Your task is to write out exactly the lines from the line containing "Tagesausflugs ist das Cape Cod, eine beliebte Ferienregion." through the end of the records, inclusive at both ends.

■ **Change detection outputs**
----------

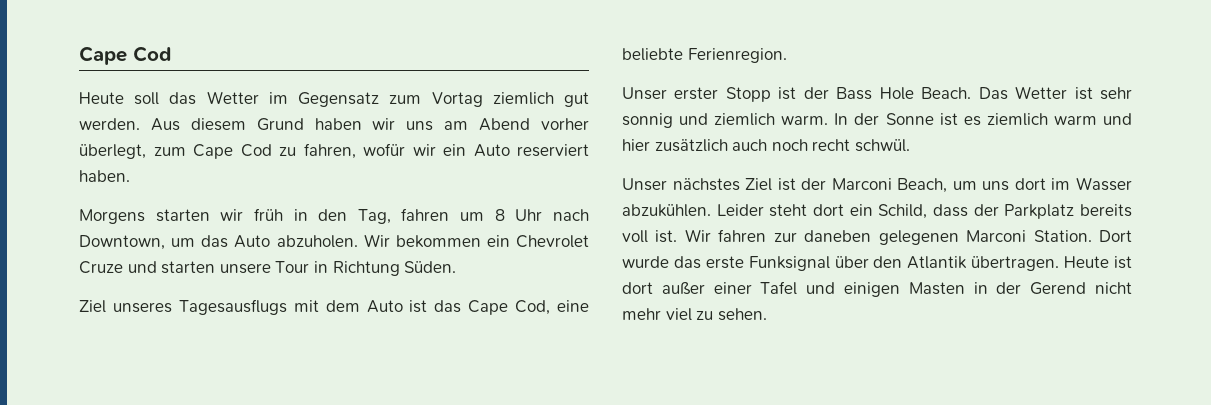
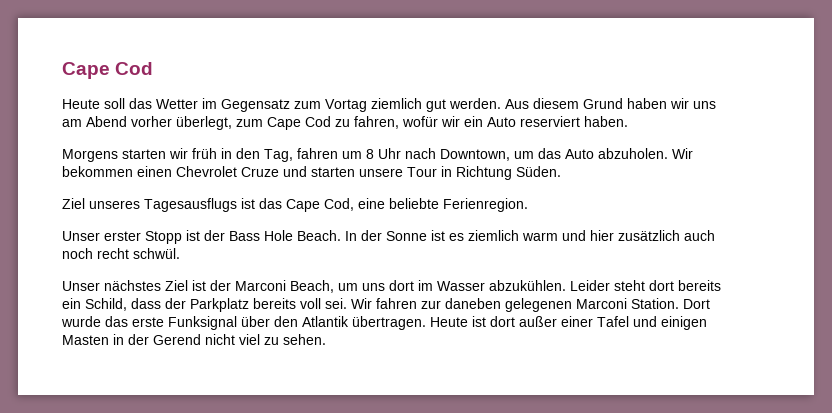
- Wir bekommen ein Chevrolet Cruze und starten unsere Tour in Richtung Süden.
+ Wir bekommen einen Chevrolet Cruze und starten unsere Tour in Richtung Süden.
- Ziel unseres Tagesausflugs mit dem Auto ist das Cape Cod, eine beliebte Ferienregion.
+ Ziel unseres Tagesausflugs ist das Cape Cod, eine beliebte Ferienregion.
- Das Wetter ist sehr sonnig und ziemlich warm.
- Leider steht dort ein Schild, dass der Parkplatz bereits voll ist.
+ Leider steht dort bereits ein Schild, dass der Parkplatz bereits voll sei.
- Heute ist dort außer einer Tafel und einigen Masten in der Gerend nicht mehr viel zu sehen.
+ Heute ist dort außer einer Tafel und einigen Masten in der Gerend nicht viel zu sehen.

----------

■ **TASK RESULT**
+ Ziel unseres Tagesausflugs ist das Cape Cod, eine beliebte Ferienregion.
- Das Wetter ist sehr sonnig und ziemlich warm.
- Leider steht dort ein Schild, dass der Parkplatz bereits voll ist.
+ Leider steht dort bereits ein Schild, dass der Parkplatz bereits voll sei.
- Heute ist dort außer einer Tafel und einigen Masten in der Gerend nicht mehr viel zu sehen.
+ Heute ist dort außer einer Tafel und einigen Masten in der Gerend nicht viel zu sehen.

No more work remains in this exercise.